▸ Task statement: Using the data below, copy out all lines with the word "repository".

▸ Source information:
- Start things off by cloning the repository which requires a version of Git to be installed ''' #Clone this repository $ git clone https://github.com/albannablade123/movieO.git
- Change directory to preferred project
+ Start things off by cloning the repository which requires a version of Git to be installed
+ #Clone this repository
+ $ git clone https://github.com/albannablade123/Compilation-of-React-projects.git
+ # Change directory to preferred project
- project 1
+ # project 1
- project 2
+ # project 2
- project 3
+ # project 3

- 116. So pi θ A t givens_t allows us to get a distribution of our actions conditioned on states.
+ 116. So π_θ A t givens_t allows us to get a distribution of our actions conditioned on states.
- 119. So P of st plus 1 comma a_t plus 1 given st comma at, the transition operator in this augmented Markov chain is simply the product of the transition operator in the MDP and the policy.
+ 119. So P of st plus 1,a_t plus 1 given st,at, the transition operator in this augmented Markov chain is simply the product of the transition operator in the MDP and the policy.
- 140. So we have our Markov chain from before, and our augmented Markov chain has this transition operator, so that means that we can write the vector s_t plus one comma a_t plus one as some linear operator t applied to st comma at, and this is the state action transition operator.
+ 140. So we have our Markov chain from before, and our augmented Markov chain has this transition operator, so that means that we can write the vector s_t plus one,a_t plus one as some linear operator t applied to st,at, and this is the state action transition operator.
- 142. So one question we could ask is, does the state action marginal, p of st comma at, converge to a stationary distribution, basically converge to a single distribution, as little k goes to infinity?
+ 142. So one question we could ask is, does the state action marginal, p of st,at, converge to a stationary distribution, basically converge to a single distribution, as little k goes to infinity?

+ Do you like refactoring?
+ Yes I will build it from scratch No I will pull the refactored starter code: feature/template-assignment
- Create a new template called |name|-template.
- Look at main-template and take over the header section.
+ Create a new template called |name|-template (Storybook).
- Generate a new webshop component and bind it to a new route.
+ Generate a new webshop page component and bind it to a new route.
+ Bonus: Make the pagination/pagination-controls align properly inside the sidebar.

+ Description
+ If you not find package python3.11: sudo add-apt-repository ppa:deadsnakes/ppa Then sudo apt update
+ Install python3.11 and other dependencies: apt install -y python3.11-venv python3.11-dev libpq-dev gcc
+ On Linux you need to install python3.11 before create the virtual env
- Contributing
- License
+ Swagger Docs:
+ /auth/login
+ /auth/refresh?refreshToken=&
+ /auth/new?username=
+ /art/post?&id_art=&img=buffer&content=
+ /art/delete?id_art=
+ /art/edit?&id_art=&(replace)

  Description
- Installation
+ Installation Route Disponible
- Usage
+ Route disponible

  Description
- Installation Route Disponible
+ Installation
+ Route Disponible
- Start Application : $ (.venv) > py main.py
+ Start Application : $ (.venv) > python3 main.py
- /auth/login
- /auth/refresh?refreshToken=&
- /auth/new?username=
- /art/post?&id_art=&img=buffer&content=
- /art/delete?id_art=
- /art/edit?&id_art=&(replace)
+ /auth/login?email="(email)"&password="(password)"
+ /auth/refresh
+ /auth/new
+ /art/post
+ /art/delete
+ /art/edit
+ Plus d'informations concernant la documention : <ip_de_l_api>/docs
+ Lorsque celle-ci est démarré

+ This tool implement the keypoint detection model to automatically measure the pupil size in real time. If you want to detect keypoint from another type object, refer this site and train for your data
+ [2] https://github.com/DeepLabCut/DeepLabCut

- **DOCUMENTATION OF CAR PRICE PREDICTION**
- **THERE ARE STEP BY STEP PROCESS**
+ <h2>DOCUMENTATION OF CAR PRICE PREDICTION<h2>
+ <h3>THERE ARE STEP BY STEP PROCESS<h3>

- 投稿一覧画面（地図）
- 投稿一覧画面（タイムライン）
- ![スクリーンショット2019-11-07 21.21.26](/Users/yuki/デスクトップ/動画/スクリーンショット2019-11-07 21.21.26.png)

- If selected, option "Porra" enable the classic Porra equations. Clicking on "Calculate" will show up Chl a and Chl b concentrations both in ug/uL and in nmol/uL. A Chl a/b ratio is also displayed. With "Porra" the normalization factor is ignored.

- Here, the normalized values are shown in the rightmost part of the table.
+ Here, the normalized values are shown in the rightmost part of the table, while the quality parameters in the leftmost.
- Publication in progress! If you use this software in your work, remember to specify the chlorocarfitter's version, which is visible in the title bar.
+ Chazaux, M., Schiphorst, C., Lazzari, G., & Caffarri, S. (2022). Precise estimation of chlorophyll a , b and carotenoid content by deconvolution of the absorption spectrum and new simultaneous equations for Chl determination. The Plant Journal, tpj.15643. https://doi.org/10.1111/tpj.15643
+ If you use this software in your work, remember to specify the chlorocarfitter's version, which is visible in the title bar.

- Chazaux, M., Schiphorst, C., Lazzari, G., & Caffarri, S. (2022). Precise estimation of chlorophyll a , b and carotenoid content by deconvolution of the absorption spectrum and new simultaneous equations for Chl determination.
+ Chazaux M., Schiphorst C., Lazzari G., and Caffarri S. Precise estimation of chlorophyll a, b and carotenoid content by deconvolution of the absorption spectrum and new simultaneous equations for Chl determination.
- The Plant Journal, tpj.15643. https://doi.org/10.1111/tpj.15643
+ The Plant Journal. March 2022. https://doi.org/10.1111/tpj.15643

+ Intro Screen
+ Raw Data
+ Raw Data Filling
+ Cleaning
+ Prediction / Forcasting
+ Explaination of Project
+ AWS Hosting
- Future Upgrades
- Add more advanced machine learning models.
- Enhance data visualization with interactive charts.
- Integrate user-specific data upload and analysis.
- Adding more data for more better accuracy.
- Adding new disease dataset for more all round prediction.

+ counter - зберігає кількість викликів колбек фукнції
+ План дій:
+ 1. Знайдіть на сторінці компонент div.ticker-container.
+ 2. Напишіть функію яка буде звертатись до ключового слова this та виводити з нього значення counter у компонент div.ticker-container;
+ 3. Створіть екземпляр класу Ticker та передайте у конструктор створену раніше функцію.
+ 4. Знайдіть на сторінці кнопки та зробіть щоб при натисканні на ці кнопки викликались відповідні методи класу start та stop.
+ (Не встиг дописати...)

▸ Solution for this task:
- Start things off by cloning the repository which requires a version of Git to be installed ''' #Clone this repository $ git clone https://github.com/albannablade123/movieO.git
+ Start things off by cloning the repository which requires a version of Git to be installed
+ #Clone this repository
+ If you not find package python3.11: sudo add-apt-repository ppa:deadsnakes/ppa Then sudo apt update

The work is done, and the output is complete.